Input:
------------------------------

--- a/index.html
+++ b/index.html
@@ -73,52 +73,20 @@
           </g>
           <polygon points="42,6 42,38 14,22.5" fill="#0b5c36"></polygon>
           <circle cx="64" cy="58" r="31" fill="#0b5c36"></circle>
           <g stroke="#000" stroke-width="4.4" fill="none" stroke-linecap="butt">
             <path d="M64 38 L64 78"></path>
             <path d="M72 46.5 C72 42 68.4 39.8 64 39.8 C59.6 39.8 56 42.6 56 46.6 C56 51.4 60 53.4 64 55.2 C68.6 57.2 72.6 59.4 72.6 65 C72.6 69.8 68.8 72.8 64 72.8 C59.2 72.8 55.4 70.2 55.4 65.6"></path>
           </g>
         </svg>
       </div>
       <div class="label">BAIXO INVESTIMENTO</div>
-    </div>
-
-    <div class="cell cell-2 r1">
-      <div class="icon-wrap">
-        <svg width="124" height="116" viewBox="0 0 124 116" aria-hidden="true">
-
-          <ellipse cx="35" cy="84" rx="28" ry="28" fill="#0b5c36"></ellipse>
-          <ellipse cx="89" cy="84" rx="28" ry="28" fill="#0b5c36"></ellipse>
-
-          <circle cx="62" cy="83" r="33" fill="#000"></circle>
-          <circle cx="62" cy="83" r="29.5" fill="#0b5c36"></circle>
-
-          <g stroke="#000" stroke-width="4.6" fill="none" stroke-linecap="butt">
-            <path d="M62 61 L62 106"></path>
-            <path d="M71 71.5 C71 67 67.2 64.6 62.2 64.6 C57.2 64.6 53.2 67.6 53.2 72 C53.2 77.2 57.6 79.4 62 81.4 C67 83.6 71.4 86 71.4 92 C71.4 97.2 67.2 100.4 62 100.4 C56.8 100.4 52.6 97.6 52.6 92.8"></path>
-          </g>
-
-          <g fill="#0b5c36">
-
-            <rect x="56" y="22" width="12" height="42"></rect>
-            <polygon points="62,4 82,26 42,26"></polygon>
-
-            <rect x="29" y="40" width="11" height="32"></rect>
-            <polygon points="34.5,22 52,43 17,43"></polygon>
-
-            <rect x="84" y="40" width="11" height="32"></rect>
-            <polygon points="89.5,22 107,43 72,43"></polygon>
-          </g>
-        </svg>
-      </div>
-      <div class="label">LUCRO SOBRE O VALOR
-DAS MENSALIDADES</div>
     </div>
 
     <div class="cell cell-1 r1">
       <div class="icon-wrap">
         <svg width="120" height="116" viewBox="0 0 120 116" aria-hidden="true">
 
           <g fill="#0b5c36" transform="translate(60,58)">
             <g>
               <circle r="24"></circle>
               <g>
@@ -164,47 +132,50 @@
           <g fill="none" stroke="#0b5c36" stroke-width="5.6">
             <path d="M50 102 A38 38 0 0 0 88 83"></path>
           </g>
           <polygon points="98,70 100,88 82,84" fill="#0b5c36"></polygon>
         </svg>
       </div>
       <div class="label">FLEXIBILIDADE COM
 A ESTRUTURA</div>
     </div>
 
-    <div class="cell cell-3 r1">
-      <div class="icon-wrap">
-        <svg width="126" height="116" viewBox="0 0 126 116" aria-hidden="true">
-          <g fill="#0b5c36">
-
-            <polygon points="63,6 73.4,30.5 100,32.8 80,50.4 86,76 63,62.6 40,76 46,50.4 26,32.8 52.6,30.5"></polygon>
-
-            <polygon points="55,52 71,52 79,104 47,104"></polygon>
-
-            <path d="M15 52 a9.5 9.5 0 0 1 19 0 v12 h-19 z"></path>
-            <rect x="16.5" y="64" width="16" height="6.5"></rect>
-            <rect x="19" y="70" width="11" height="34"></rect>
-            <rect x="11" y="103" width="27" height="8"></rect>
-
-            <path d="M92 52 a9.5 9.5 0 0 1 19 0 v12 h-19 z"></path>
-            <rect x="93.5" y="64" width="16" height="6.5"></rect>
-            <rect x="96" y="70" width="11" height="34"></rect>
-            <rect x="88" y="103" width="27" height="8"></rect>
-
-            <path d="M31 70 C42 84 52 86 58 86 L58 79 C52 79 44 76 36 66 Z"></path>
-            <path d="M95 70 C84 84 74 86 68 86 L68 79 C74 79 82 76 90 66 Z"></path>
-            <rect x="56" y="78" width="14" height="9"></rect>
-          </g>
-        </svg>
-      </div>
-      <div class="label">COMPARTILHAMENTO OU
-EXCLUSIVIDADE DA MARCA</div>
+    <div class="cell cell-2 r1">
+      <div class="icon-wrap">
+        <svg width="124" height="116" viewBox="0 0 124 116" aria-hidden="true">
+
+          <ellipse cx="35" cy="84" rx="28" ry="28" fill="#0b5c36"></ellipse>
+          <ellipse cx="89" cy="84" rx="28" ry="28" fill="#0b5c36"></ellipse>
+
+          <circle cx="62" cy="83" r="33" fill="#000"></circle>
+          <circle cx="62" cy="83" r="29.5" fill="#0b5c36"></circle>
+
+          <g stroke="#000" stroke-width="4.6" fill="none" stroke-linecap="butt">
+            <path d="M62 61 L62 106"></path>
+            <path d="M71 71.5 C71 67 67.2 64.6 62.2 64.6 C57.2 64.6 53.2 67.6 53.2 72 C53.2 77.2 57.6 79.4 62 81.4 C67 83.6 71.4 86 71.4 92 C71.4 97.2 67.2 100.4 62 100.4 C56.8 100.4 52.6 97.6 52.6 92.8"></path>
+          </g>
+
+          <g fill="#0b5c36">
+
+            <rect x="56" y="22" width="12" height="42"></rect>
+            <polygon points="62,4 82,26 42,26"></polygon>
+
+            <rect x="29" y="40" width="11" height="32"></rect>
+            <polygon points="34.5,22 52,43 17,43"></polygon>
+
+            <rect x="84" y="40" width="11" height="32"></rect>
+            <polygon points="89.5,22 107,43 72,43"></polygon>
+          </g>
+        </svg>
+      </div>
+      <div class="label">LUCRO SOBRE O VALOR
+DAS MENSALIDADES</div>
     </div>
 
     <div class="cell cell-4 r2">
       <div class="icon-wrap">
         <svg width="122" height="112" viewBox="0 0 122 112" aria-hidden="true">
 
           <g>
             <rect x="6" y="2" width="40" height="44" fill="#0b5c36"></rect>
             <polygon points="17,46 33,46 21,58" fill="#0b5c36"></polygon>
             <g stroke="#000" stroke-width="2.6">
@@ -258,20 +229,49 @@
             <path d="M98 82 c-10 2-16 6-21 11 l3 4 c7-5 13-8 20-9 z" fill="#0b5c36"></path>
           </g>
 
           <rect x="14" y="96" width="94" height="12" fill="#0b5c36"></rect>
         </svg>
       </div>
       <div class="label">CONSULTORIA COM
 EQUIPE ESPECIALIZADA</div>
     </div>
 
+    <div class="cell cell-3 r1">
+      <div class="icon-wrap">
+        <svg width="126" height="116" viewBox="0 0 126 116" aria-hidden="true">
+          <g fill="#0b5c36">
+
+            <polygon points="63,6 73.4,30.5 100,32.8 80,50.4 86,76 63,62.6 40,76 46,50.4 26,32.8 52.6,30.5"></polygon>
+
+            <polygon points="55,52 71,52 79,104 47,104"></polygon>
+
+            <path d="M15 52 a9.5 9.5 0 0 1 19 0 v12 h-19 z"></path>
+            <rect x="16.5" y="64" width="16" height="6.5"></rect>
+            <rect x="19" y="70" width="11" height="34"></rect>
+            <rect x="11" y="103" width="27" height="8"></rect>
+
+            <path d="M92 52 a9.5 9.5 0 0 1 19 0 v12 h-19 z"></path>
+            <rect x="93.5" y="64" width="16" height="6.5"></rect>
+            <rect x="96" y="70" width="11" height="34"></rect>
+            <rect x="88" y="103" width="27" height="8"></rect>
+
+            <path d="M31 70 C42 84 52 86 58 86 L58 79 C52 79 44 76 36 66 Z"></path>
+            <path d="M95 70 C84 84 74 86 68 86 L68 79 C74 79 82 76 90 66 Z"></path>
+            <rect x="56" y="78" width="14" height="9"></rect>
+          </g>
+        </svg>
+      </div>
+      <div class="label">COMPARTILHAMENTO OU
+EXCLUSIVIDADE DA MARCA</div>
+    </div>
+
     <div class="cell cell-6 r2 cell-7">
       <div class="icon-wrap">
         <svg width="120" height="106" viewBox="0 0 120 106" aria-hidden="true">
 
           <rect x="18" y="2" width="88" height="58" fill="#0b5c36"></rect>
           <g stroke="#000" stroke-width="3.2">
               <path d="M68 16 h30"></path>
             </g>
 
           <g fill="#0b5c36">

------------------------------

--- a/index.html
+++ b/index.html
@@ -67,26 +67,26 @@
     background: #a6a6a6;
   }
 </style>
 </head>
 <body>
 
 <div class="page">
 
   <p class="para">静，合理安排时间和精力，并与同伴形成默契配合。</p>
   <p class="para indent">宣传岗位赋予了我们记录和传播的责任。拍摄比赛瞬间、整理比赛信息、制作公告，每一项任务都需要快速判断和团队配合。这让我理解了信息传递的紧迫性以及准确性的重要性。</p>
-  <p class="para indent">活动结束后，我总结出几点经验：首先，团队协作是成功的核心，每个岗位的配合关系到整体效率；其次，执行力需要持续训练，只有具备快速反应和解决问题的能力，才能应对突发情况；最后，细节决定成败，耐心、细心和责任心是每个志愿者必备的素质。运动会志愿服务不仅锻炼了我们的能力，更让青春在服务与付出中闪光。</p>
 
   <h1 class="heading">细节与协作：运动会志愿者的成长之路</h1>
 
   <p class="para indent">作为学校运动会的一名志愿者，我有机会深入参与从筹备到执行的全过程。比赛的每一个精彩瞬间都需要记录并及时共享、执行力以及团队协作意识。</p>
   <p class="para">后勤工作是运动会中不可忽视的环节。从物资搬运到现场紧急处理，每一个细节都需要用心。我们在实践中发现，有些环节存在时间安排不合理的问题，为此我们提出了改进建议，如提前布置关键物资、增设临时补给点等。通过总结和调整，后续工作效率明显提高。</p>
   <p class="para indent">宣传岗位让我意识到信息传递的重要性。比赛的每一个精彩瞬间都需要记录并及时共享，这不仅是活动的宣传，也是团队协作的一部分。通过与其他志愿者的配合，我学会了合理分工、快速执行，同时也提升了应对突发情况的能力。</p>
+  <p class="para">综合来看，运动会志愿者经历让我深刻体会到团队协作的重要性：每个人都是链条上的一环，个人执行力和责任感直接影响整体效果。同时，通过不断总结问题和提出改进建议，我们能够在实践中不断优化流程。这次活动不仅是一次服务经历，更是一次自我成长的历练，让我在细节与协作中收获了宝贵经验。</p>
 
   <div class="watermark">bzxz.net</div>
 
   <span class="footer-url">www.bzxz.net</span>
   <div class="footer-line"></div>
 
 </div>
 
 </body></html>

------------------------------

Exercise description: Find the word "MENSALIDADES" in the records, and report each line that has it.

Solution to this task:
-DAS MENSALIDADES</div>
+DAS MENSALIDADES</div>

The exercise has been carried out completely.